Get up and move. Your blood pressure, body temperature, and cortisol levels are low, so use exercise to turn them up. It might be the last thing you want to do when sapped by sleep inertia, but do it anyway.

#22

The best time to eat breakfast is in the morning, after a night’s sleep. However, you should avoid eating carbs in the morning because they will increase your production of serotonin, which is the comfort hormone. Instead, eat protein to boost cell recovery and fuel muscles.

#23

When you are still gaining alertness, it’s not the best time to try to focus. Instead, use morning as a great time to brainstorm. Let your mind wander and connect the dots.

#24

If you get distracted, you might forget to eat lunch. Typical dieters and foodies are not dolphins. They eat to live, but they can’t be bothered or they forget, especially when they fall down a rabbit hole. Set an alert on your phone to remind you to eat something at 1:00 p. m. every day.

#25

Do not take naps, as they lower the buildup of sleep pressure, making it harder to fall asleep at night. Instead, try to improve the duration and quality of your sleep.

#26

During your off-peak morning, brainstorm and generate as many ideas as you can. If you work in an office environment, close the door to your office or get some sort of privacy, and apply your afternoon peak alertness to figuring out the details of a specific project or task.

#27

The best way to manage your hunger is to be alone. Don’t eat yet. Take the post-work break for strategic downtime. Schedule fifteen to thirty minutes for quiet alone time to decompress. Your hyperactive mind will become increasingly anxious as the night wears on and cortisol levels rise.

#28

Typical: After dinner, it’s go time. I'm fully awake and have energy. I run errands or start organizing things around the house or on the computer. Optimal: Prepare and eat dinner.

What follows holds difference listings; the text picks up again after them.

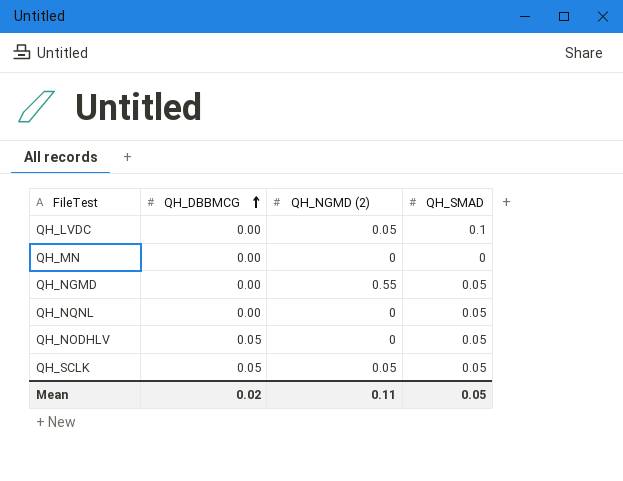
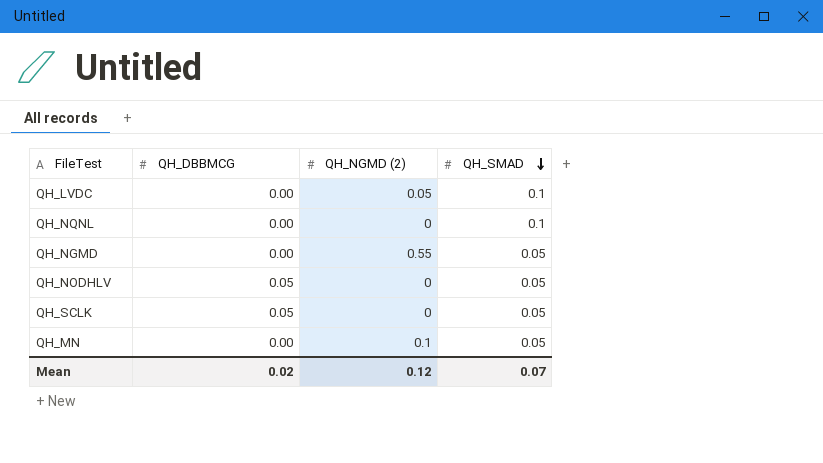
row order: QH_DBBMCG ascending -> QH_SMAD descending
QH_NQNL | QH_SMAD: 0.05 -> 0.1
QH_SCLK | QH_NGMD (2): 0.05 -> 0
QH_MN | QH_NGMD (2): 0 -> 0.1
QH_MN | QH_SMAD: 0 -> 0.05
Mean | QH_NGMD (2): 0.11 -> 0.12
Mean | QH_SMAD: 0.05 -> 0.07

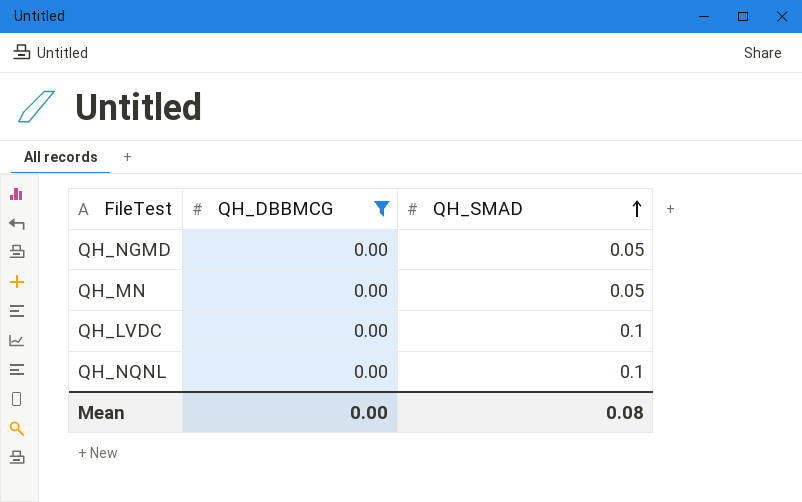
filter: none -> QH_DBBMCG = 0.00
row order: QH_SMAD descending -> QH_SMAD ascending
column QH_NGMD (2) | position: 3 -> none
Mean | QH_DBBMCG: 0.02 -> 0.00
Mean | QH_SMAD: 0.07 -> 0.08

Now is the time for carbs. Lean body-type Dolphins are not usually on a diet. Have a big bowl of mac and cheese or a baked potato.

#29

If you want to get more done, try having sex. It might seem odd to do it at 8 p. m. , but post-dinner sex helps you redefine what bed means to you. If you have sex in a positive, loving manner, without immediately preceding the anxiety of trying to fall asleep, you'll reinforce positive associations with bed and think of it as a fun place.

#30

You should direct your evening energy surge toward something purposeful but nonengaging to soothe and quiet your mind. Watch TV with your family or go out to a movie. Take a walk to get ice cream.

#31

The best way to fall asleep is to power down. Avoid any blue light emissions by turning off all screens, including your phone, at 10:30 p. m. If you must watch TV, dim the brightness and make sure the picture is at least ten feet away from your eyes.